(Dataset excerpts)

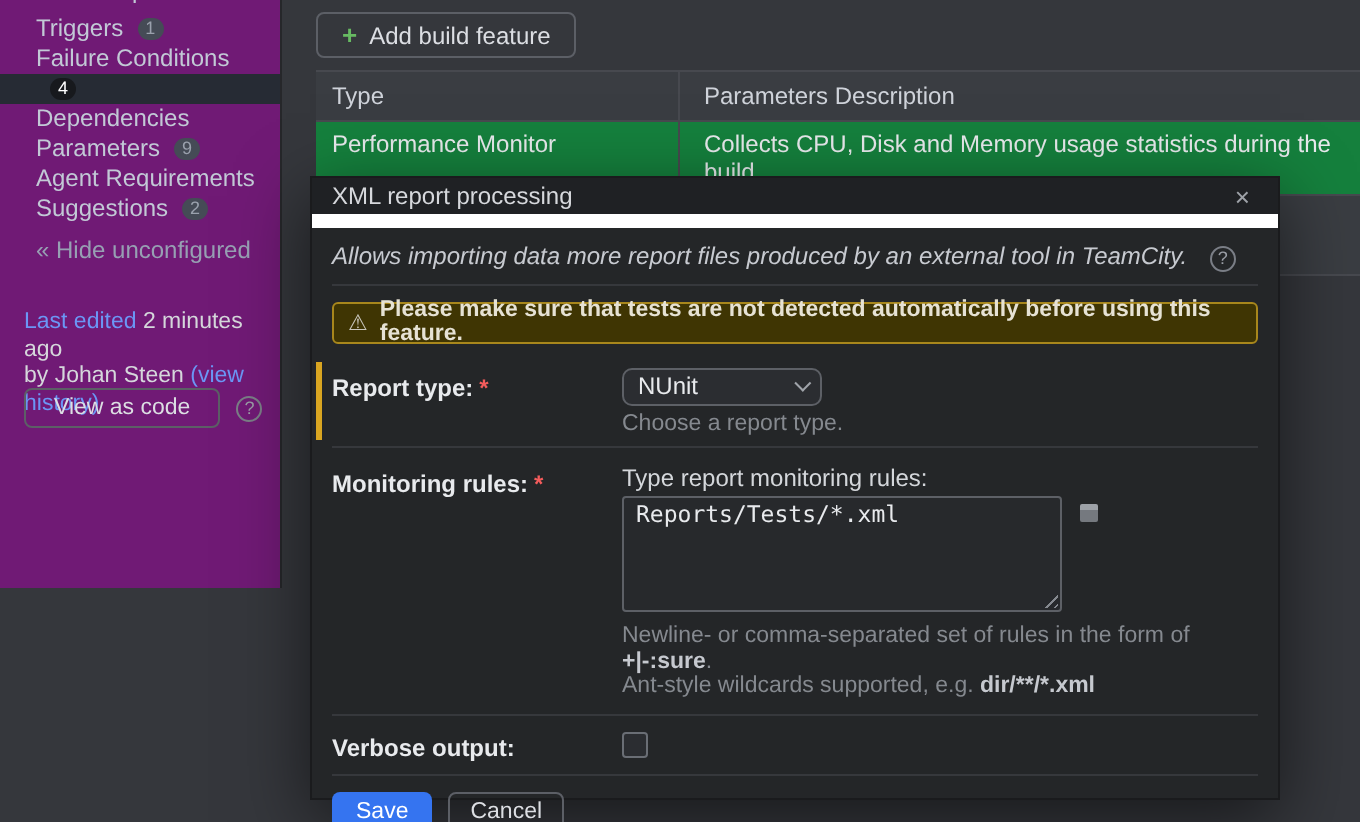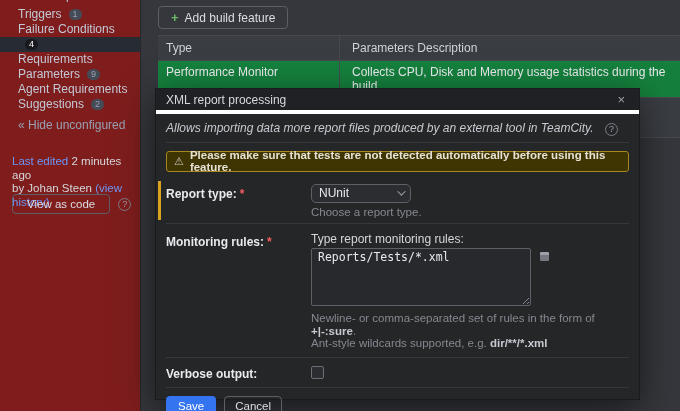--- a/index.html
+++ b/index.html
@@ -11,8 +11,8 @@
   }
   
   .sidebar{
-    position:absolute; left:0; top:0; width:141px; height:411px;
-    background:#7f1d1d; border-right:1px solid #26272a;
+    position:absolute; left:0; top:0; width:141px; height:294px;
+    background:#701a75; border-right:1px solid #26272a;
   }
   .nav{ position:absolute; top:-12px; left:0; right:0; }
   .nav-item{

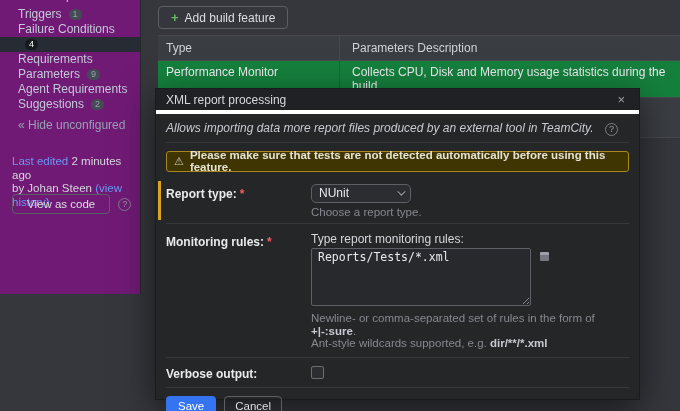--- a/index.html
+++ b/index.html
@@ -157,7 +157,7 @@
         <span class="badge">4</span>
       </div>
       <div class="nav-item">
-        <span>Requirements</span>
+        <span>Dependencies</span>
 
       </div>
       <div class="nav-item">

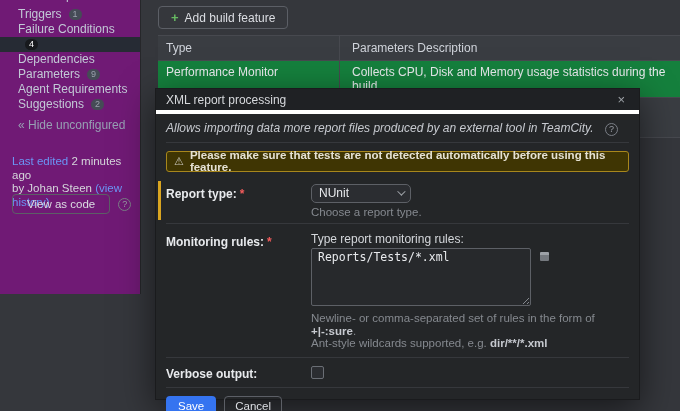--- a/index.html
+++ b/index.html
@@ -69,7 +69,7 @@
     box-shadow:0 10px 34px rgba(0,0,0,.55);
   }
   .modal-head{
-    height:25px; background:#1f2124; border-bottom:4px solid #ffffff;
+    height:25px; background:#1f2124; border-bottom:7px solid #ffffff;
     display:flex; align-items:center; padding:0 10px;
   }
   .modal-title{ font-size:12px; font-weight:normal; color:#d6d8dc; flex:1; }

Task directions
From the entries above, select each line containing the string "background".

Exercise response
-    background:#7f1d1d; border-right:1px solid #26272a;
+    background:#701a75; border-right:1px solid #26272a;
-    height:25px; background:#1f2124; border-bottom:4px solid #ffffff;
+    height:25px; background:#1f2124; border-bottom:7px solid #ffffff;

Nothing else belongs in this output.